• HOW TO COMPLETE THIS TASK
From the first entry to the last, restate everything word for word and exclude pictures.

• SOURCE DATA
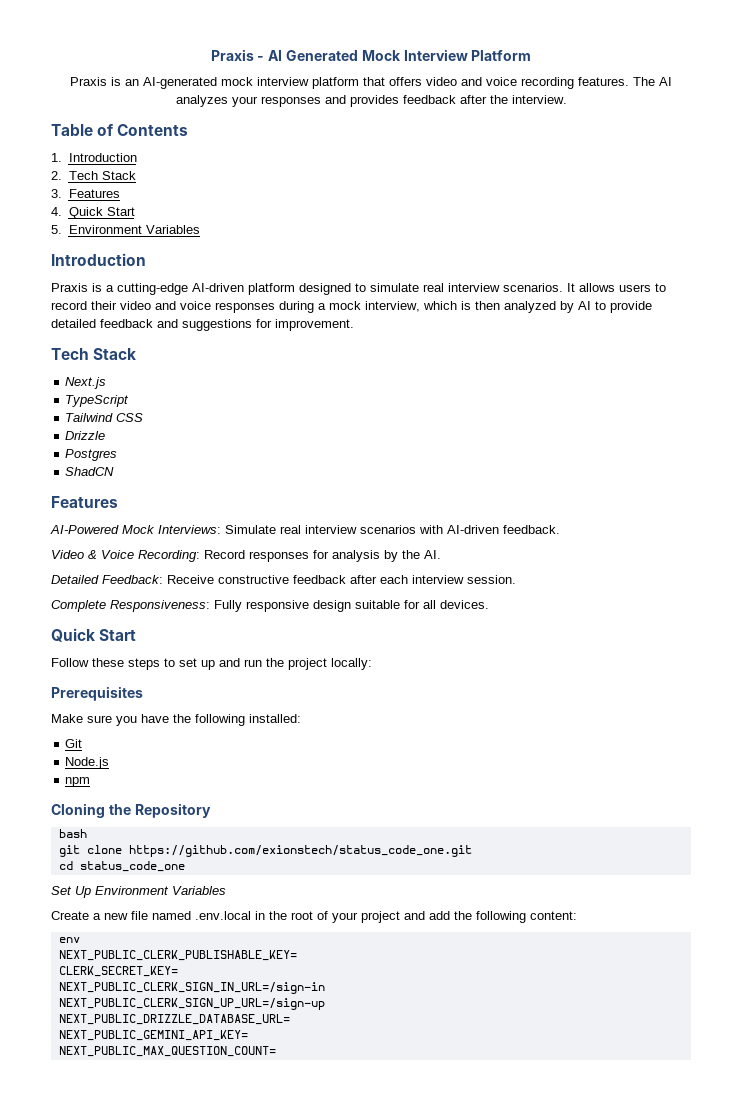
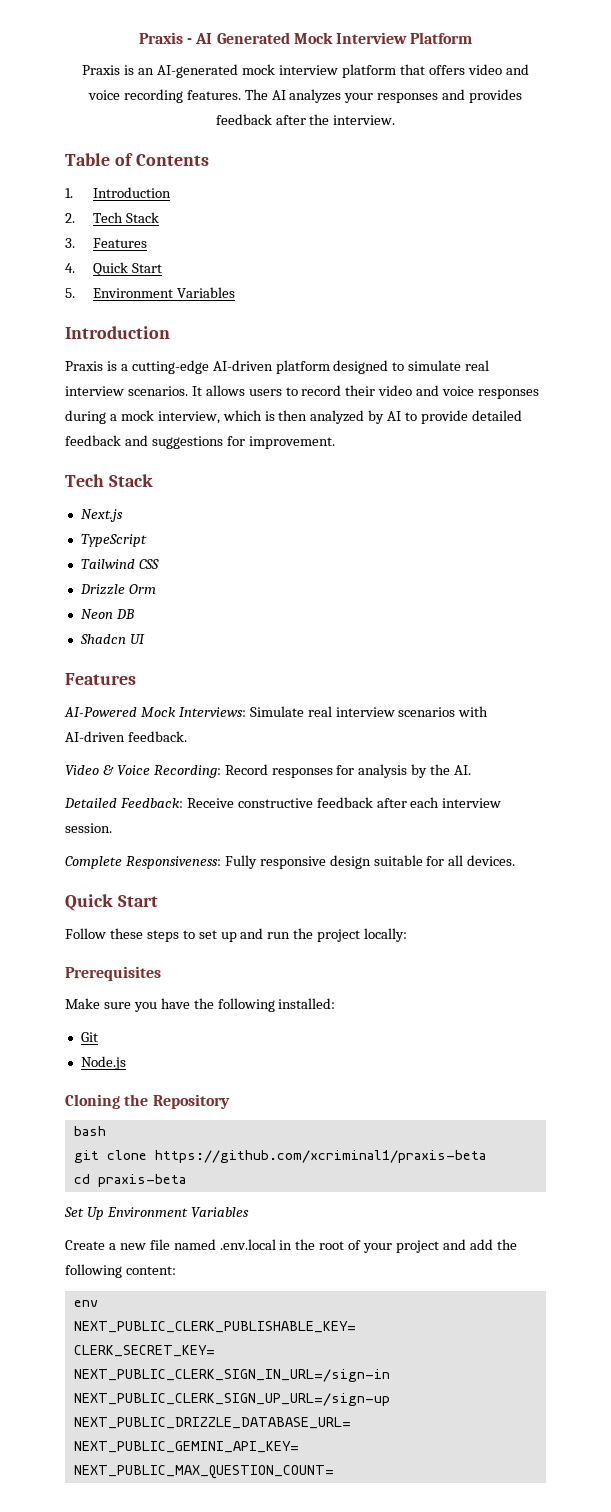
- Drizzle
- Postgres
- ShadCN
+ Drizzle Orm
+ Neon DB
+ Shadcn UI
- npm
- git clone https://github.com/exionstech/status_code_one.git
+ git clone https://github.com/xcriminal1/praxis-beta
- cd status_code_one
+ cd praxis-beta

• YOUR RESPONSE
- Drizzle
- Postgres
- ShadCN
+ Drizzle Orm
+ Neon DB
+ Shadcn UI
- npm
- git clone https://github.com/exionstech/status_code_one.git
+ git clone https://github.com/xcriminal1/praxis-beta
- cd status_code_one
+ cd praxis-beta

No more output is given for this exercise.